Веруня сроду не звала Светку в церковь, не навязывала ей своего
Бога, общалась с ним скромно. Только после, когда уже стало невмоготу, когда острое лицо пожелтело, и волосы все выпали от ядовитых вливаний, и суставы выпирали на стеариновых ногах и руках, и колоть уже было некуда, Веруня сказала без выражения:
– На Кировской служит отец Геннадий. Скажи, пусть придет ко мне.
Батюшка оказался молод, с короткой бородой, глаза скучные.
Говорил со Светой в небольшом кабинете, на стене – пара икон с лампадой, на столе – телефон. Светка боялась, что придется уговаривать. В 90-х еще не старый, но больной и раздражительный
Геннадий станет очень популярен, и “выйти на него” будет не так легко. Свою болезнь он будет переносить малодушнее, чем его духовное чадо Вера, и пятидесятидвухлетним покинет свою паству, смердя и богохульствуя.
Пока же о. Геннадий выслушал, склонив голову к плечу, и моргнул.
Да, Вера, сказал он. Да, тяжкий недуг. Буду завтра к пяти, приготовьте все.
Светка не знала, что готовить, но набежали какие-то темные, бледные в платках, тихо переговаривались, Светку отстраняли, как вещь, что-то кипятили, жгли свечки. Отец Геннадий приехал в ондатровой шапке, в дубленке, облачался на кухне. Светку в комнату, где соборовали, не пустили: некрещеная. Из-за двери сочился монотонный голос, изредка падая басовой нотой, а то истончаясь. Потом опять забегали в платках, батюшка переоделся и, мягко ступая, ушел. Смутный, основательный парень в ондатре.
Ушел и унес их молодость, их веселую жизнь. Спалил на своих сладких свечках.
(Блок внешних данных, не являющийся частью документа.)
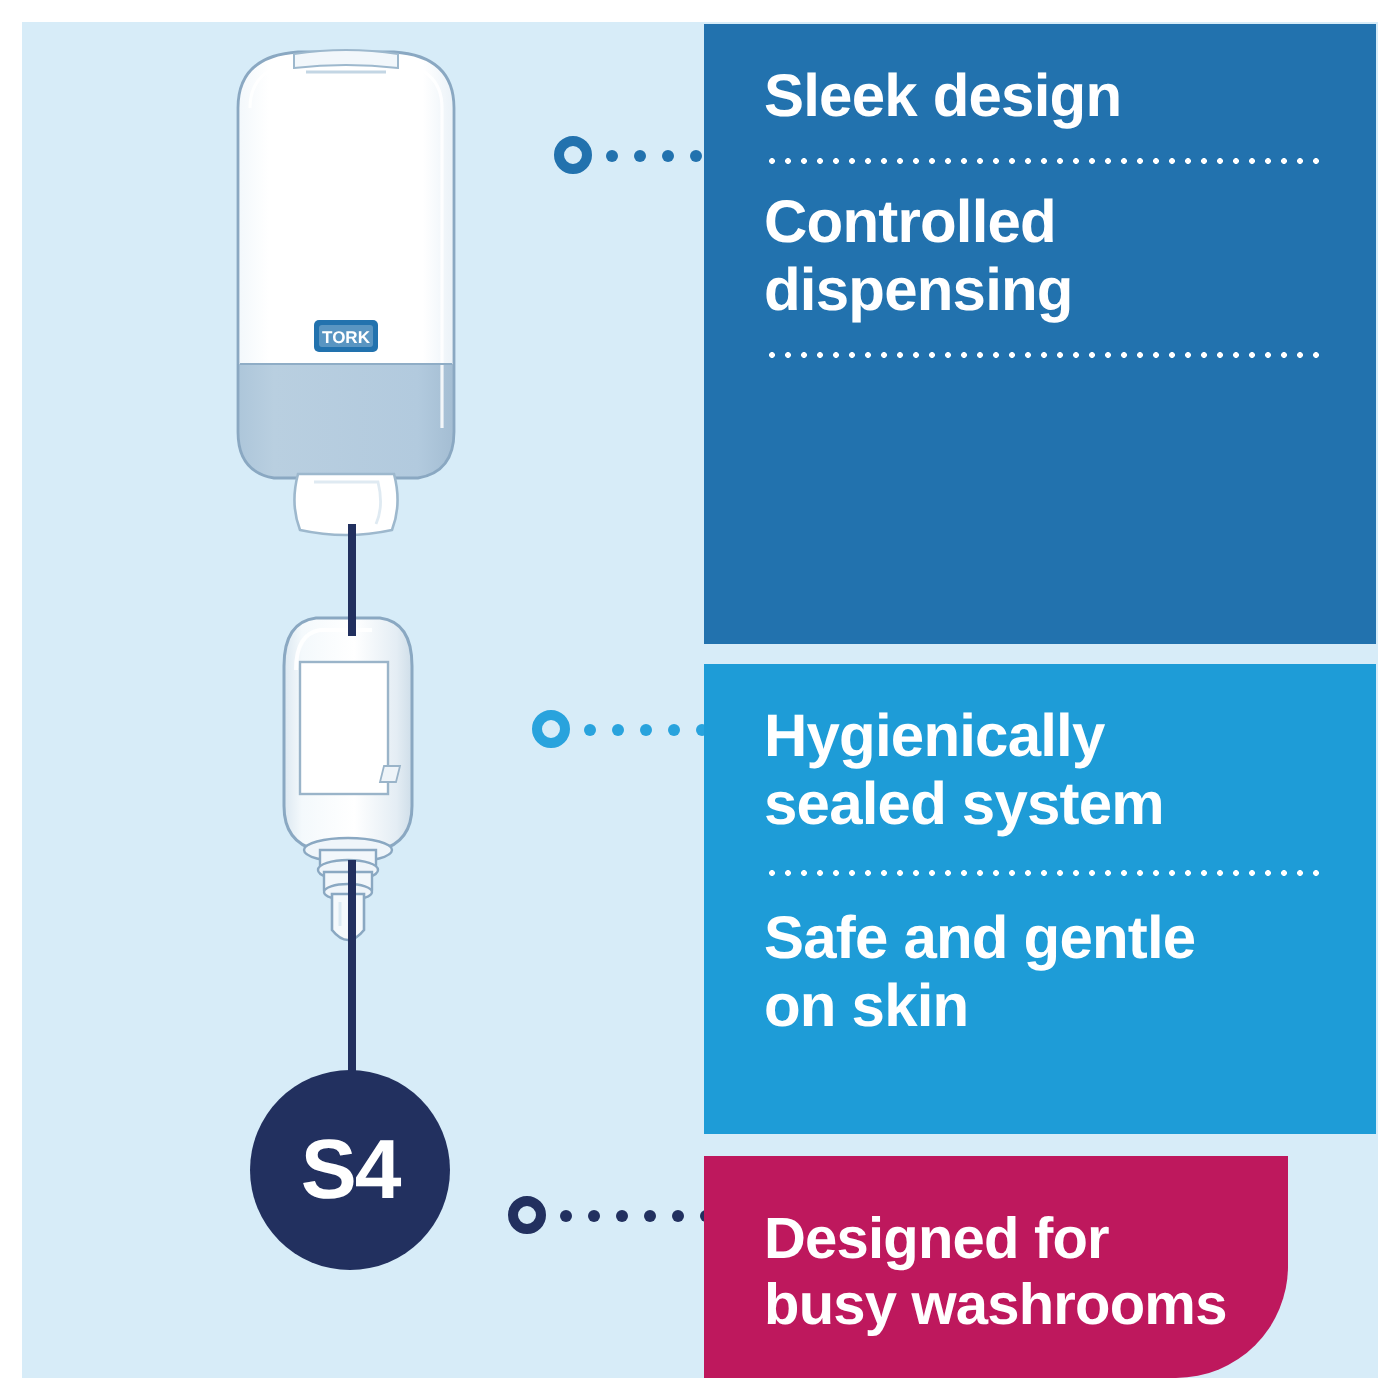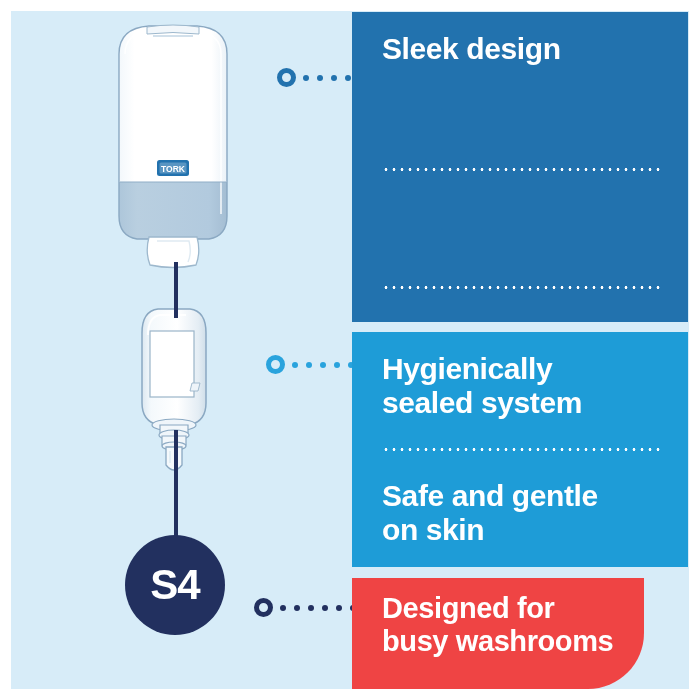"Sleek design" .panel { justify-content: space-between -> flex-start }
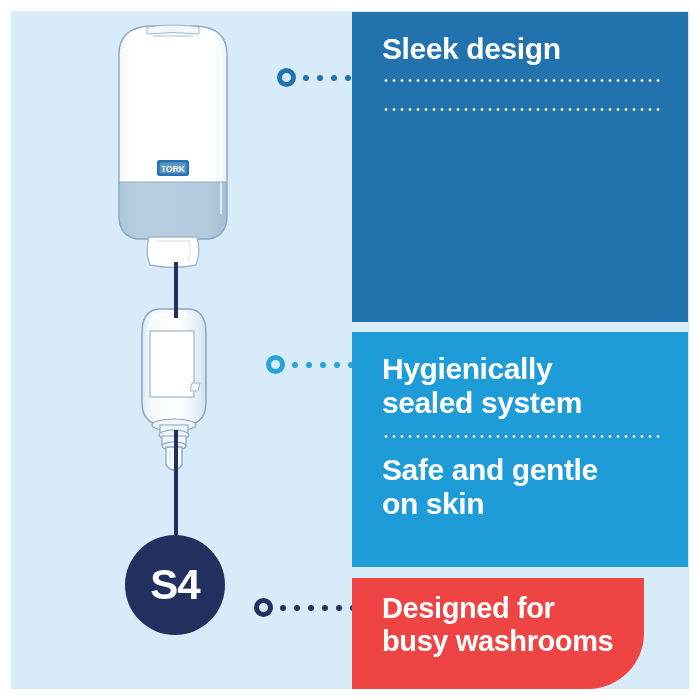"Controlled" div.feature { html: none -> <div>Controlled dispensing</div> }
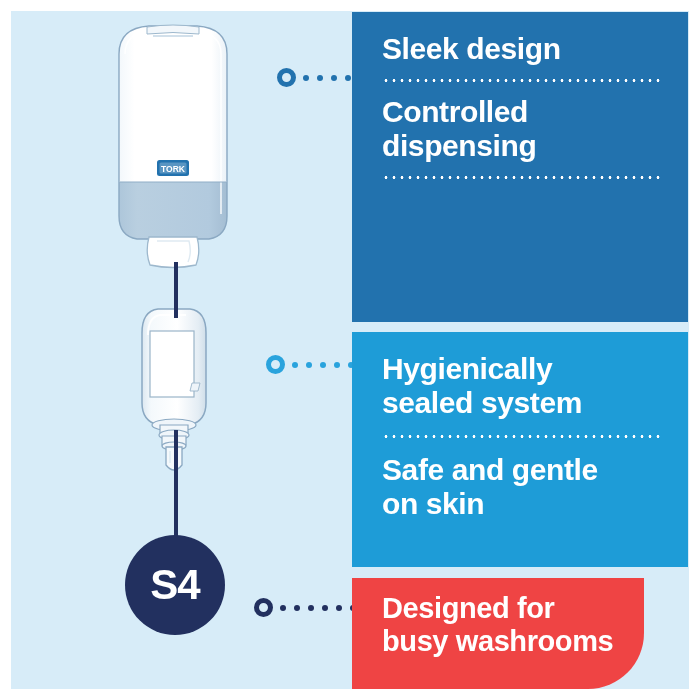"Designed for" .panel-3 { background: #ef4444 -> #be185d; padding-top: 14px -> 26px }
А в ту весну Светка буквально голодала. Обе они учились на вечернем, и Веруня устроила Светку нянечкой в свой интернат, где сама называлась организатором внешкольной работы и где всегда требовался персонал.
Как дремучие корешки с темной мучительной речью и немыми гримасами, маленькие существа ковыляли по коридорам, сидели за партами, пили всякую витаминную дрянь, работали в мастерских и бегали, волоча убогие ноги, и шалили, и смеялись, разевая мокрые рты.
Такой это был интернат.
У многих было недержание мочи. Светку во сне и наяву, на улице, в метро, дома преследовал аммиачный запах. Вечером, перед ночным дежурством она собирала их в спальне и рисовала цветными карандашами. Краски они опрокидывали, воду разливали, размазывали по полу. Она рисовала им цветы, поляны, зверей, всадников. Дети дышали ей в шею, висли на плечах и тихо мычали, подавленные любовью и мечтой.
Потом Веруня кончила институт и осталась в интернате дефектологом. Это такая профессия: любить неудачных детей, вместо того, чтобы сбрасывать их в море со скалы.
Гаврилов, хотя и не был алкоголиком, но пил много и радостно.